══ EXTRACTED DATA

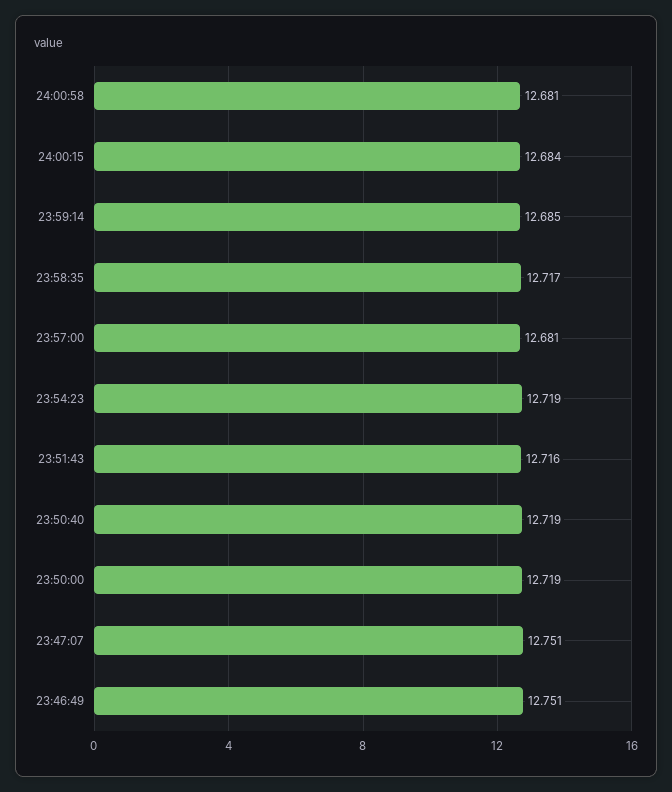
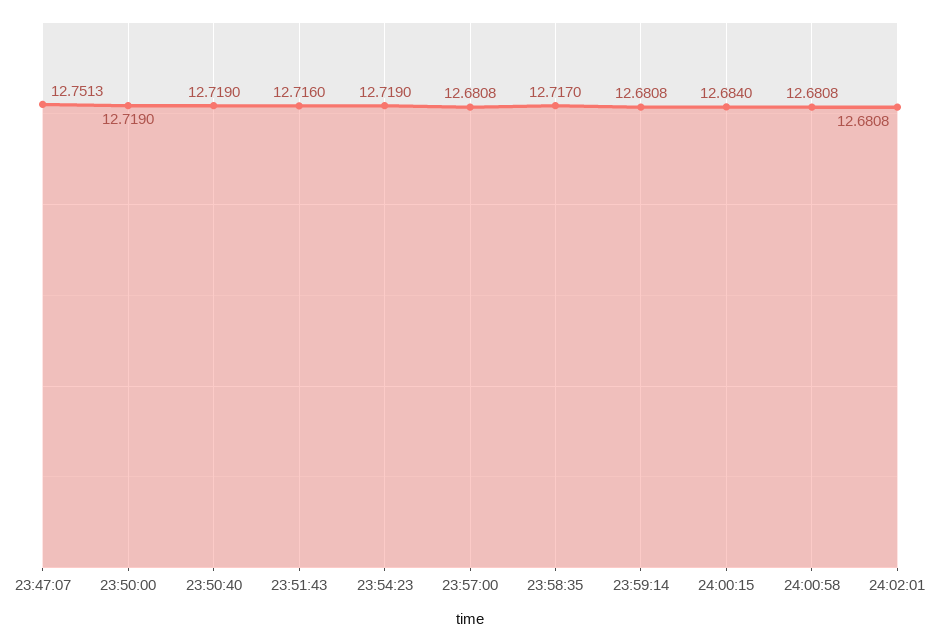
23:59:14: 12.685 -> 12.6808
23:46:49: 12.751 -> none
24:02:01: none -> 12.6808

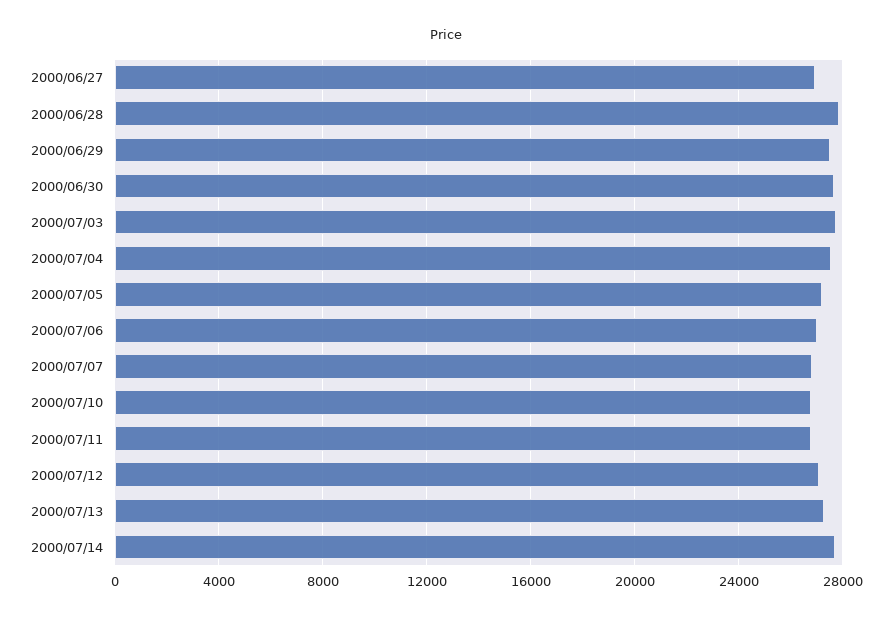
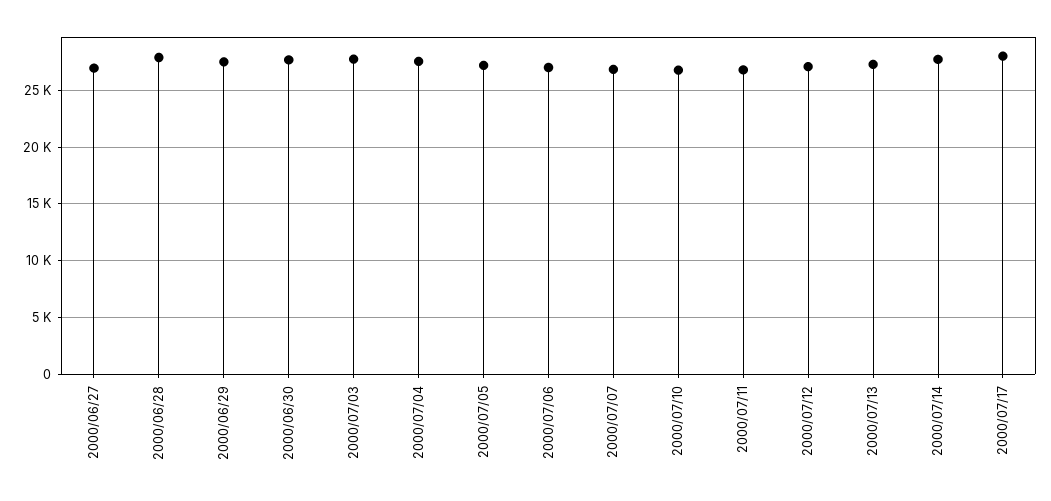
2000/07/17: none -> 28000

════
══ EXTRACTED DATA

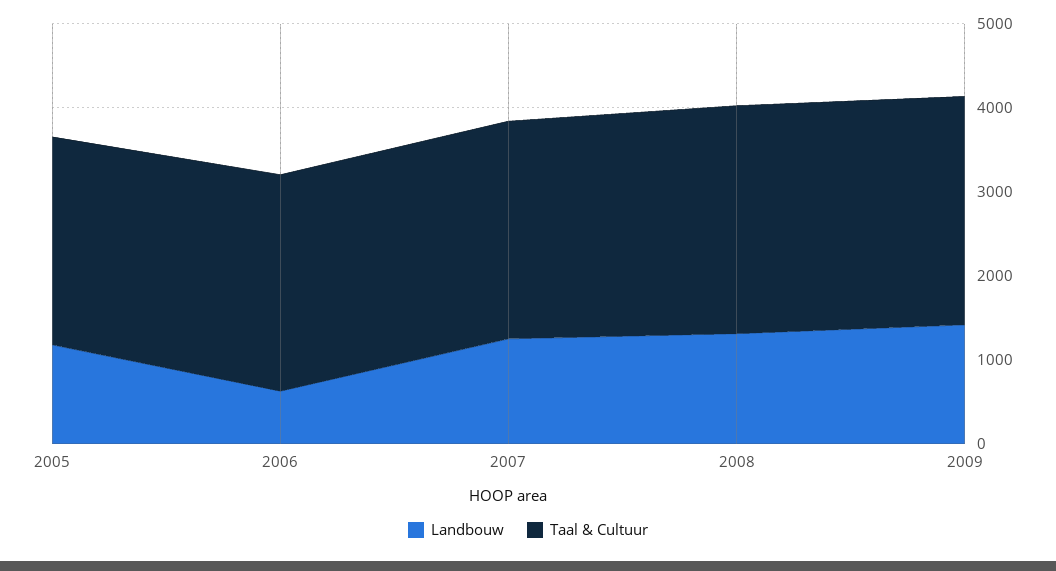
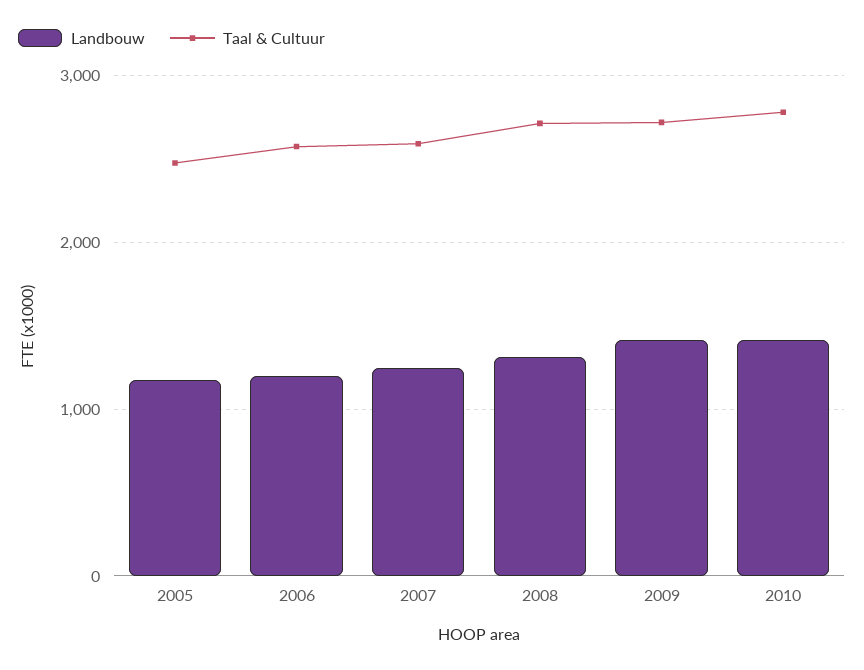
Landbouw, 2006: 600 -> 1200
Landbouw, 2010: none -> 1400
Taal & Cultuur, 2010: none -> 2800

════
══ EXTRACTED DATA

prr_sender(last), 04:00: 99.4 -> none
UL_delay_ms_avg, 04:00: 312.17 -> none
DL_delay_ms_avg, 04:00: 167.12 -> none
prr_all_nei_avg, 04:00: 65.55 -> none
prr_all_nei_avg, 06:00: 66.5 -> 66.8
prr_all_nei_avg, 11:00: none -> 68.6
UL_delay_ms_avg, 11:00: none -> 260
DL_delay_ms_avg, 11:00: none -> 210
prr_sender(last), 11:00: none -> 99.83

════

TASK TO COMPLETE> The records are given above. Copy each line in them that holds "Landbouw".

SOLUTION>
Landbouw, 2006: 600 -> 1200
Landbouw, 2010: none -> 1400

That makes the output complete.